Originally published in Fleet Management Weekly 7/5/2022
By Ed Dubens, CEO/Founder of eDriving
In short, absolutely!
But first, let’s clarify what we are discussing – the use of statistical techniques from data mining, predictive modeling and machine learning that analyze current and historical facts to make predictions about future or otherwise unknown events – in this case, road traffic collisions.
Predictive analytics and predictive modeling have been at the center of enterprise driver risk management for many years, yet many predictive models do not provide an effective and complete approach. These days, some believe that telematics alone is all that is needed to make effective risk management decisions that protect both employees while driving for work purposes, as well as the wider community in which your employees live and work.
Don’t get me wrong, telematics technology is incredible, is at the core of our evolving business, and without its contribution, most models are dependent upon “lagging indicators” or historical facts like incident, collision, and license violation history.
Our thesis is that a methodology that combines both leading and lagging indicators into a single system is essential to creating the most effective approach. Namely, this relates to a fundamental understanding of your most at-risk drivers in a group who need further support, coaching, and training to prevent crashes from happening!
Over the last 25 years, identifying the most at-risk drivers in any group has been at the core of our mission. We began by using Lotus 123 to explore behaviors that led to a collision, then layering in validated attitude, knowledge, and behavior risk assessments. We then progressed this by adding in license violation event data, right up to the present day where we combine all of this information with the mighty FICO® Safe Driving Score – a powerful leading indicator of risk, a result achieved by bringing together real-time driver behaviors from behind the wheel – acceleration, braking, cornering, distraction and speeding.
It is just as important to understand why events are happening as it is to know that they have happened or are currently happening behind the wheel. As we all know, 94%* of collisions are influenced by a driver’s attitude and behavior regarding road safety, but what influences a driver’s attitude and behavior?
Psychometrics, the home environment, knowledge of defensive driving best practices, personal circumstances, work pressure, and much more can contribute to a driver’s at-risk attitude and behaviors. Capturing the event data, with both leading and lagging indicators is crucial, but taking the time to understand the who, what, why, when, which and how of an event is where the critical impact lies, as management teams can intervene with the most at-risk drivers proactively and address the risky behaviors identified!
Bree Bryant, VP of Safety at Eagle Transport in North Carolina, and a client of eDriving for over 15 years, says that “Eagle can’t help but have a high exposure to both collision and product-handling risks, making predictive modeling well worth the investment. We use the approach to quickly identify at-risk employees, taking into account collisions, incidents, motor vehicle records, and 3rd party telematics data to give a numeric value to a driver’s safety performance. The higher that value, the higher the safety issues or severity of issues for that driver”.

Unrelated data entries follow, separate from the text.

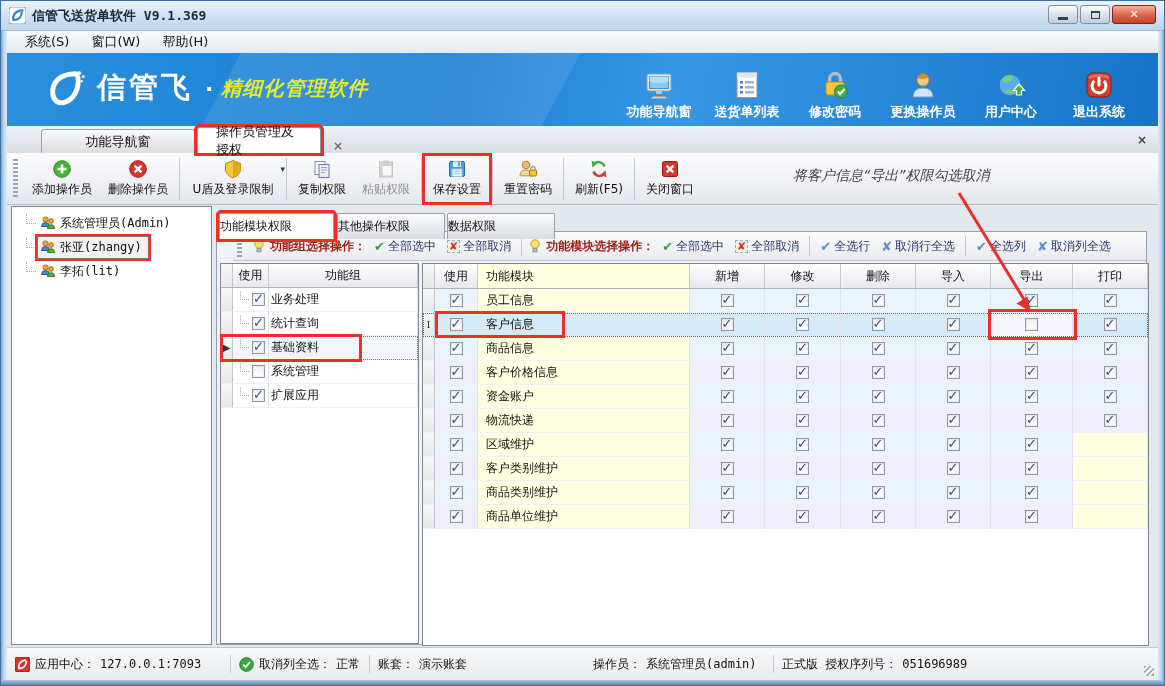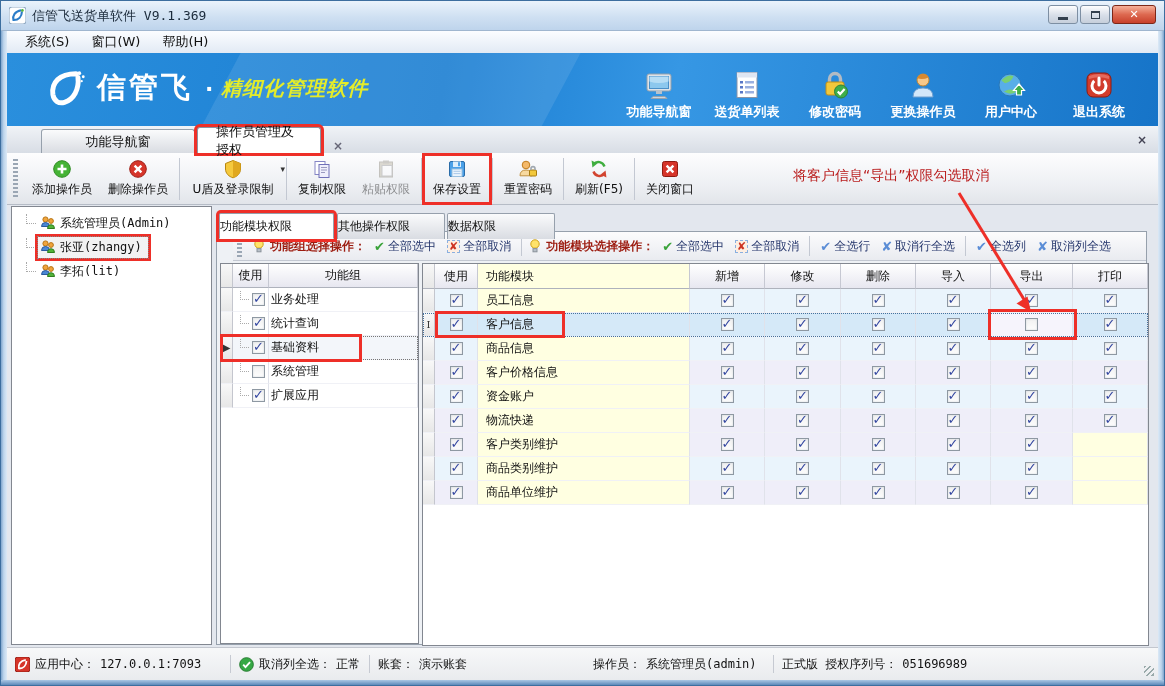--- a/index.html
+++ b/index.html
@@ -11,7 +11,7 @@
   .titlebar{position:absolute;left:0;top:0;width:100%;height:30px;
     background:linear-gradient(#eaf3fc,#cfe0f2 55%,#bed4ec);
     border-bottom:1px solid #9fb6cf;display:flex;align-items:center;padding:0 8px;}
-  .title-text{margin-left:6px;font-size:13px;color:#1b2a3a;font-family:"DejaVu Sans Mono","DejaVu Sans",sans-serif;}
+  .title-text{margin-left:6px;font-size:13px;color:#1b2a3a;font-family:"DejaVu Sans Mono","DejaVu Sans",sans-serif;font-weight:bold;}
   .winctrls{position:absolute;right:8px;top:4px;display:flex;gap:2px;}
   .wbtn{width:30px;height:19px;border:1px solid #7d8fa3;border-radius:3px;
     background:linear-gradient(#fefefe,#d7dee8 55%,#c6cfdb);display:flex;align-items:center;justify-content:center;}

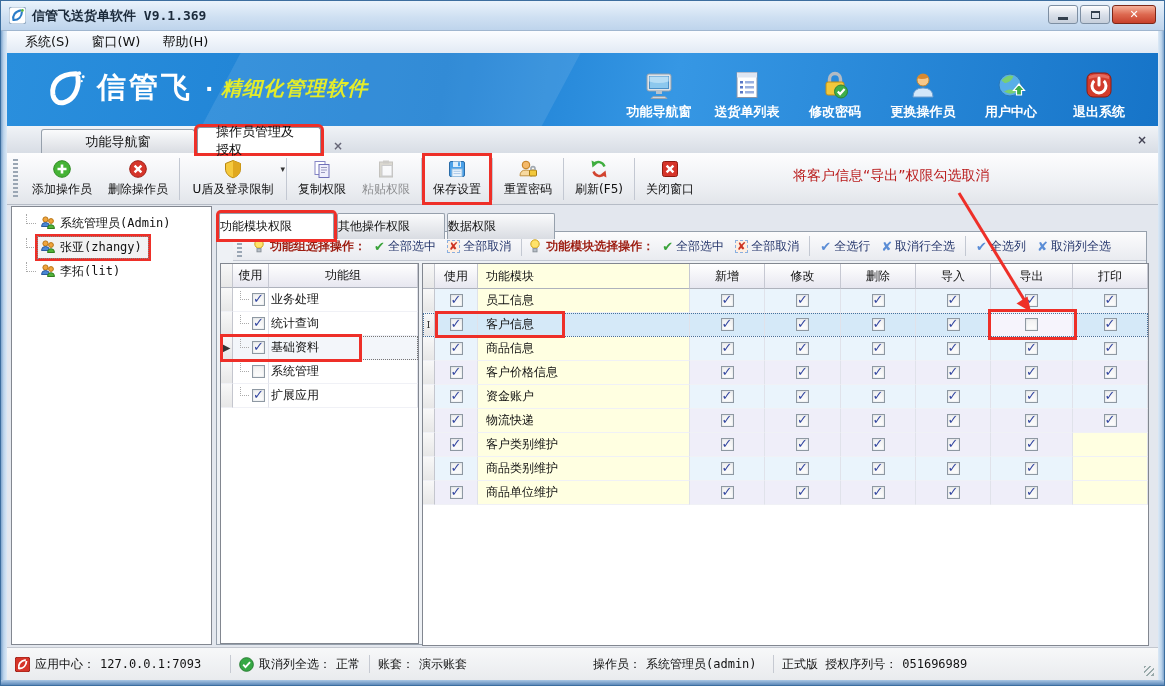--- a/index.html
+++ b/index.html
@@ -124,7 +124,7 @@
     background:repeating-linear-gradient(135deg,#9aa 0 1.5px,transparent 1.5px 4px);}
   
   .redbox{position:absolute;border:3px solid #ee2f28;z-index:40;pointer-events:none;}
-  .annotation{position:absolute;left:792px;top:166px;color:#b91c1c;font-size:14px;z-index:40;white-space:nowrap;}
+  .annotation{position:absolute;left:792px;top:166px;color:#404040;font-size:14px;z-index:40;white-space:nowrap;font-style:italic;}
   .arrow-svg{position:absolute;left:946px;top:186px;z-index:41;pointer-events:none;}
   .icon{display:inline-flex;flex:none;}
 </style>

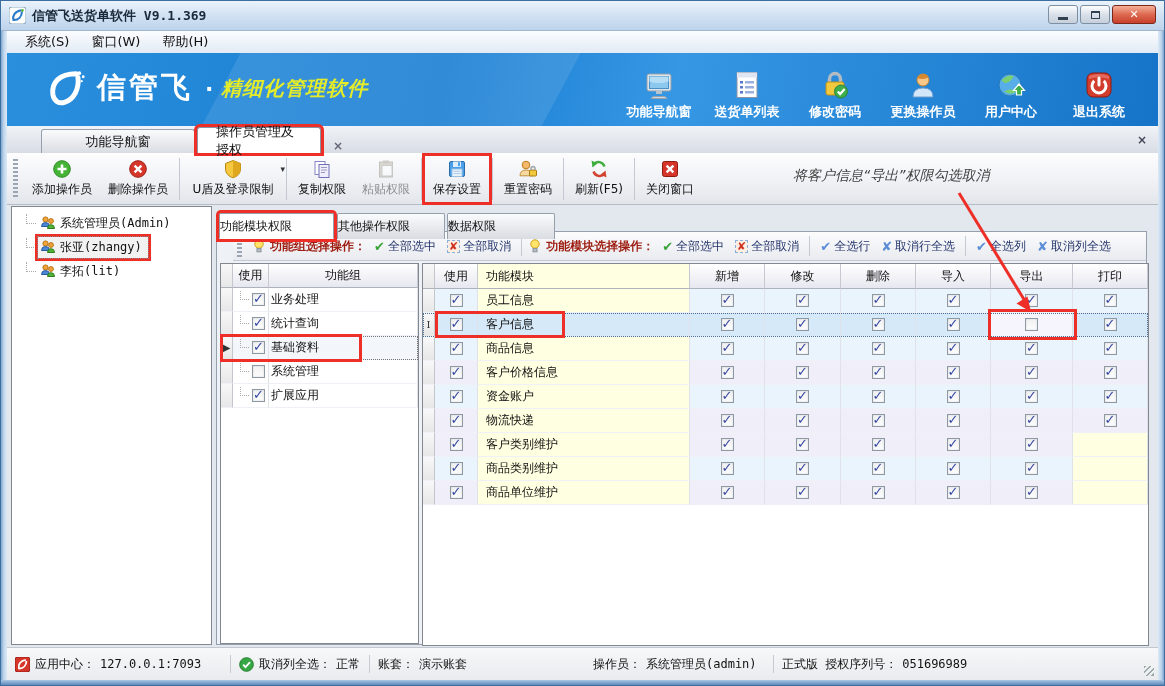--- a/index.html
+++ b/index.html
@@ -687,6 +687,29 @@
                 <span class="cb on"></span>
               </span>
             </div>
+            <div class="mrow blu">
+              <span class="mc c-sel"></span>
+              <span class="mc c-use">
+                <span class="cb on"></span>
+              </span>
+              <span class="mc c-name">区域维护</span>
+              <span class="mc c-p0">
+                <span class="cb on"></span>
+              </span>
+              <span class="mc c-p1">
+                <span class="cb on"></span>
+              </span>
+              <span class="mc c-p2">
+                <span class="cb on"></span>
+              </span>
+              <span class="mc c-p3">
+                <span class="cb on"></span>
+              </span>
+              <span class="mc c-p4">
+                <span class="cb on"></span>
+              </span>
+              <span class="mc c-p5 na"></span>
+            </div>
             <div class="mrow lav">
               <span class="mc c-sel"></span>
               <span class="mc c-use">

Similar results have been reported from BT in the UK, a client for over 20 years, which operates one of the largest motor fleets in Europe. Since introducing predictive modeling as a driver risk management solution, BT has reduced collision rates and costs by approximately 40%, saving approximately $15 million per year in the process. BT Group Risk Manager, Dave Wallington, commented that, “given our scale and scope, predictive modeling has allowed us to assess and reduce the risks faced by our people when they are out on the roads in the most cost-effective way. The results achieved so far have repaid our investment several times over and the ongoing system development will allow us even better visibility and linkages of all our risk assessment, training, collision and license data streams”.
Ultimately, the heart of our mission at eDriving is to help our clients develop and sustain their “crash free culture” and help drivers return home safely at the end of each workday. Businesses that embrace predictive modeling into their approach are rewarded with a dynamic sustainable approach that recognizes low-risk drivers and identifies high-risk drivers in near real-time for further support and coaching.
*NHTSA study looked at the major crash causes and found that a mere 2% of crashes were caused by the environment, another 2% were caused by the vehicles, and 2% came from “unknown” causes. A full 94% of crashes, meanwhile, were caused by mistakes made by drivers.
About the Author
Ed’s passion is helping companies proactively manage driver risk and prioritize the safety of their employees who drive for work purposes. The ultimate goal of eDriving’s programs is to help drivers return home safely to their loved ones and communities at the end of each day. Ed has been fortunate enough to be living out his passion for over 25 years, impacting lives and helping transform the field of driver risk management along the way.